Section titled “Checksum coverage at a glance (authoritative)”
Component / FormatHeader CRC32 prefixTrailing per-chunk CRCsByte order (stored)CRC scopeVerified by
Data.db (BIG)nonon/an/aDigest.crc32
Data.db (NB)noyesbig-endian u32compressed chunk bytes onlyreader per chunk + Digest.crc32
Index.db (BIG/NB)non/an/an/aDigest.crc32
Summary.db (BIG/NB)non/an/an/aDigest.crc32
Filter.db (BIG/NB)non/an/an/aDigest.crc32
Statistics.db (BIG/NB)non/an/an/aDigest.crc32
CompressionInfo.db (NB)non/an/an/aDigest.crc32
Notes:
  • NB format Data.db has no magic number or header; the file starts directly with compressed data.
  • Digest.crc32 is an independent per-component file; each component written by ChecksummedSequentialWriter or CompressedSequentialWriter generates its own Digest.crc32. There is no single digest enumerating all TOC components.
  • Full matrix with details appears later in this chapter.

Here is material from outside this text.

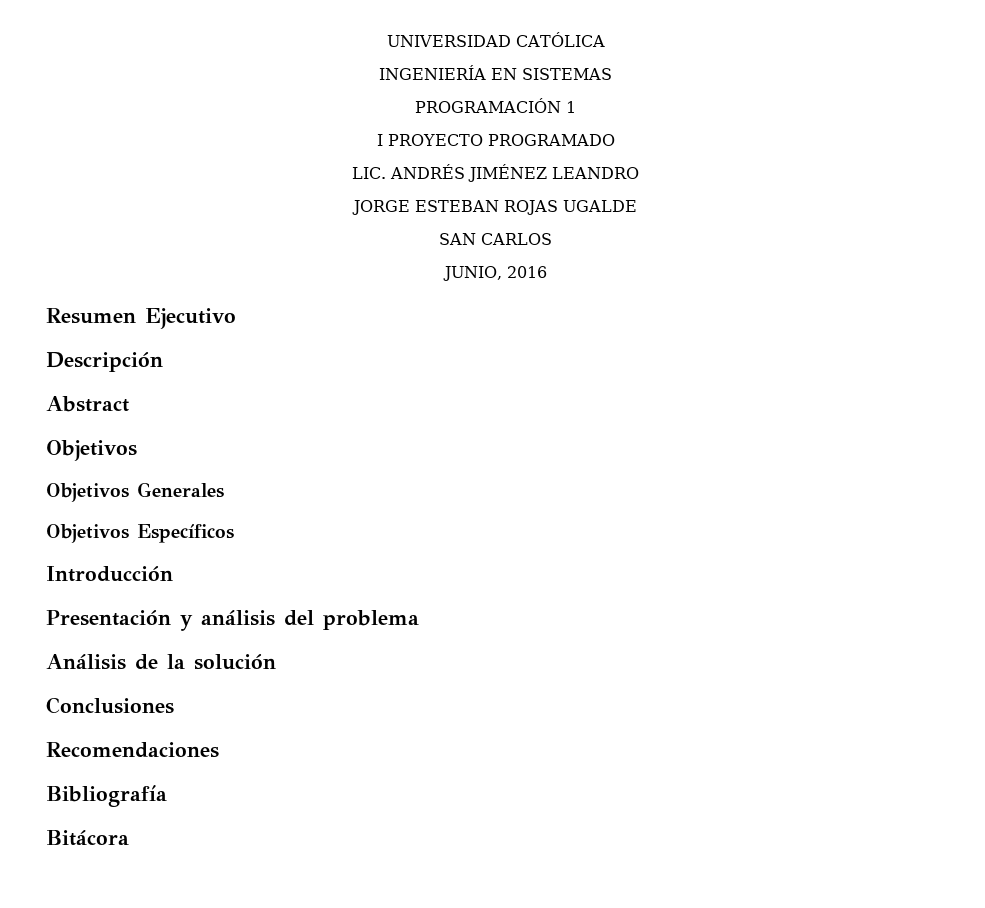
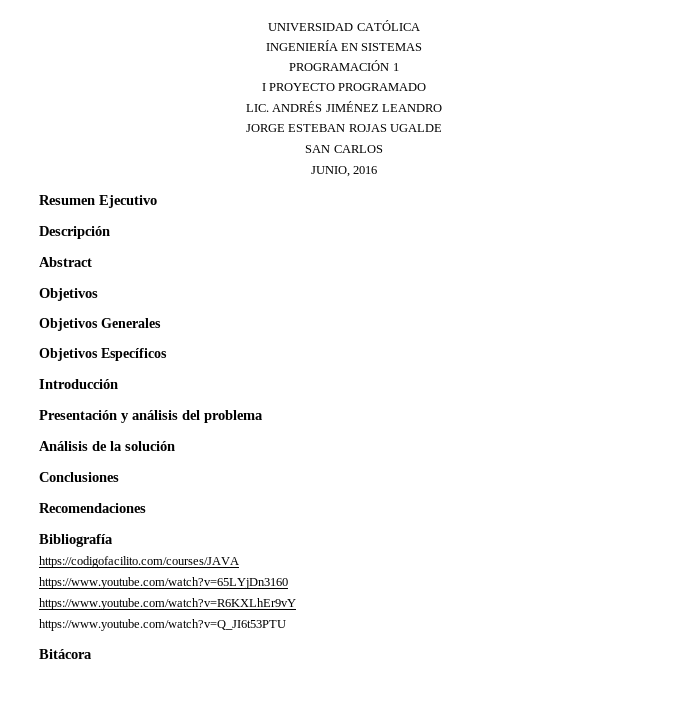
+ https://codigofacilito.com/courses/JAVA
+ https://www.youtube.com/watch?v=65LYjDn3160
+ https://www.youtube.com/watch?v=R6KXLhEr9vY
+ https://www.youtube.com/watch?v=Q_JI6t53PTU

NB format uses a different CRC strategy than legacy formats - CRCs are placed after (trailing) each chunk, not before.

[chunk_bytes: variable length] <- Compressed data
[crc32: 4 bytes, big-endian] <- CRC32(chunk_bytes)
[next_chunk_bytes: variable]
[crc32: 4 bytes, big-endian]
...

Source: CompressedSequentialWriter.java:187-192channel.write(toWrite) then crcMetadata.appendDirect(toWrite, true). Each chunk offset advances by compressedLength + 4 (for the trailing CRC) (CompressedSequentialWriter.java:203).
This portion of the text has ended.